🚀 diwank/dfe-base-en-1
このモデルはsentence-transformersをベースに構築されており、文章や段落を1536次元の密なベクトル空間にマッピングします。クラスタリングや意味検索などのタスクに利用できます。
🚀 クイックスタート
✨ 主な機能
- 文章や段落を1536次元の密なベクトル空間にマッピングすることができます。
- クラスタリングや意味検索などのタスクに使用できます。
📦 インストール
sentence-transformersをインストールすると、このモデルを簡単に使用できます。
pip install -U sentence-transformers
💻 使用例
基本的な使用法
from sentence_transformers import SentenceTransformer
sentences = ["This is an example sentence", "Each sentence is converted"]

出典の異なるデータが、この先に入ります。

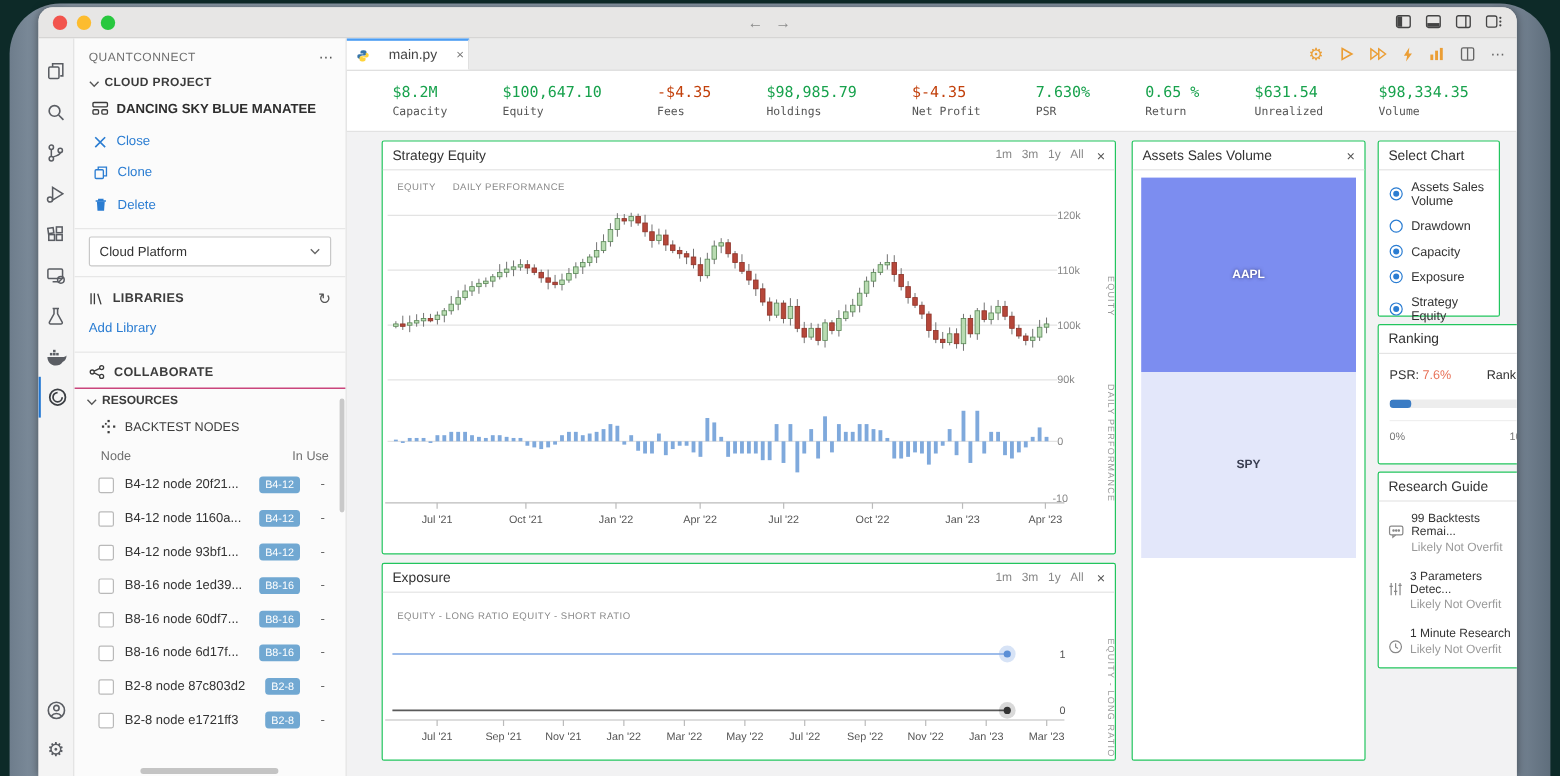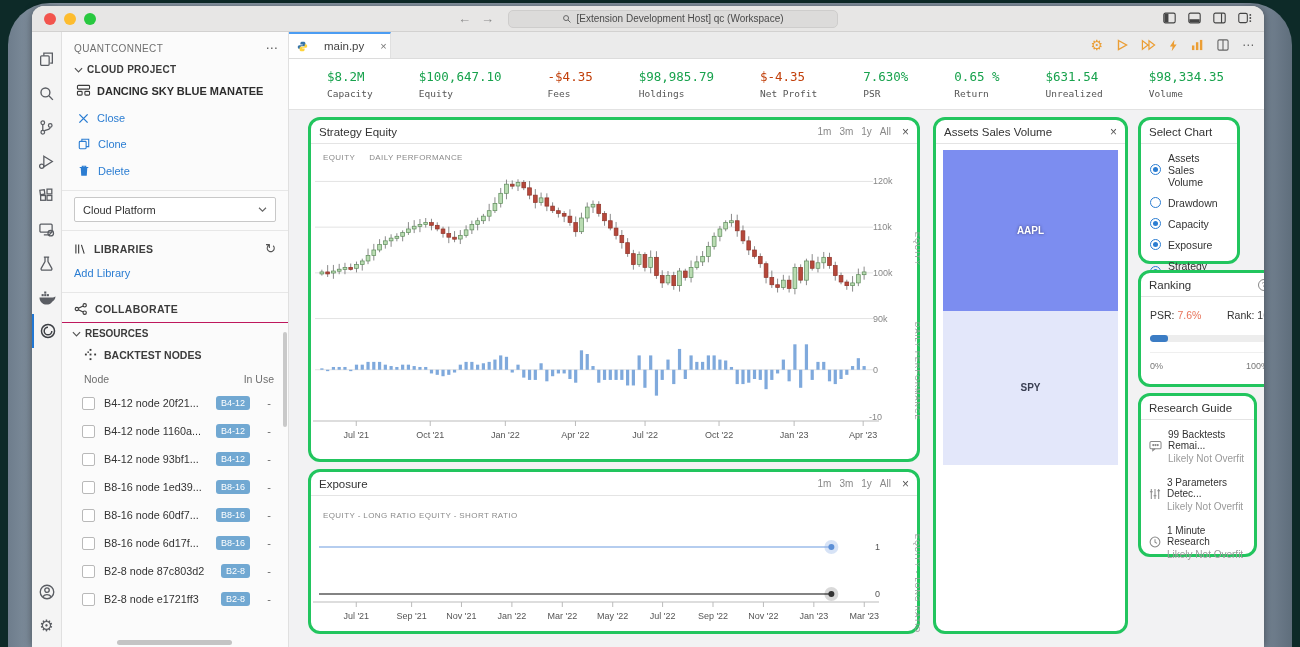"[Extension Development Host] qc" div.searchbox { html: <div> <svg> <circle></circle> <line></line> </svg> <span>[Extension Development Host] qc (Workspace)</span> </div> -> none }
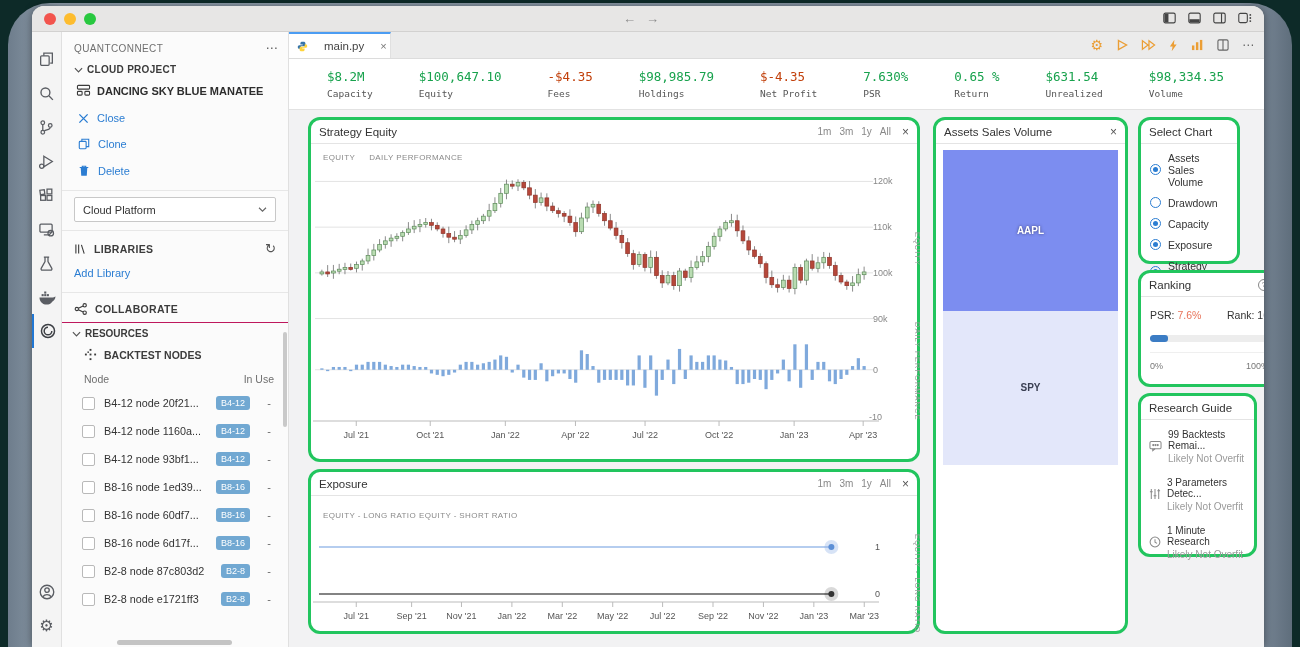"Strategy Equity" .panel { border: 3px solid #22c55e -> 1px solid #22c55e; border-radius: 12px -> 2px; margin-left: none -> 10px }
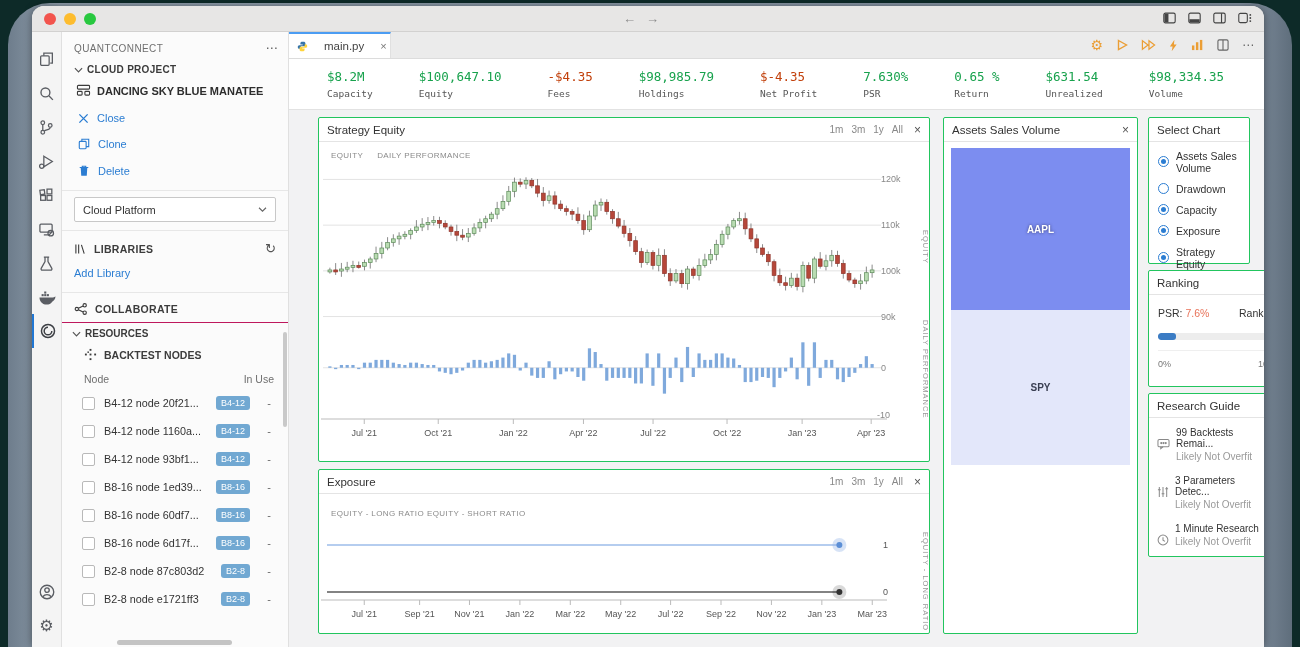"BACKTEST NODES" .bt-nodes { font-weight: bold -> normal }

model = SentenceTransformer('diwank/dfe-base-en-1')
embeddings = model.encode(sentences)
print(embeddings)
📚 ドキュメント
評価結果
このモデルの自動評価については、Sentence Embeddings Benchmarkを参照してください。https://seb.sbert.net
学習
このモデルは以下のパラメータで学習されました。
DataLoader:
torch.utils.data.dataloader.DataLoader
の長さは2562で、以下のパラメータが設定されています。
{'batch_size': 1320, 'sampler': 'torch.utils.data.sampler.RandomSampler', 'batch_sampler': 'torch.utils.data.sampler.BatchSampler'}
Loss:
sentence_transformers.losses.TripletLoss.TripletLoss
で、以下のパラメータが設定されています。
{'distance_metric': 'TripletDistanceMetric.EUCLIDEAN', 'triplet_margin': 5}
fit()
メソッドのパラメータ:
{
"epochs": 6,
"evaluation_steps": 1500,
"evaluator": "sentence_transformers.evaluation.TripletEvaluator.TripletEvaluator",
"max_grad_norm": 1,
"optimizer_class": "<class 'lion_pytorch.lion_pytorch.Lion'>",
"optimizer_params": {
"lr": 0.0001,
"weight_decay": 0.01
},
"scheduler": "WarmupCosine",
"steps_per_epoch": null,
"warmup_steps": 100,
"weight_decay": 0.01
}
完全なモデルアーキテクチャ
SentenceTransformer(
(0): Transformer({'max_seq_length': 512, 'do_lower_case': True}) with Transformer model: BertModel
(1): Pooling({'word_embedding_dimension': 768, 'pooling_mode_cls_token': True, 'pooling_mode_mean_tokens': False, 'pooling_mode_max_tokens': False, 'pooling_mode_mean_sqrt_len_tokens': False})
(2): Asym(
(dialog-0): Dense({'in_features': 768, 'out_features': 1536, 'bias': True, 'activation_function': 'torch.nn.modules.activation.Tanh'})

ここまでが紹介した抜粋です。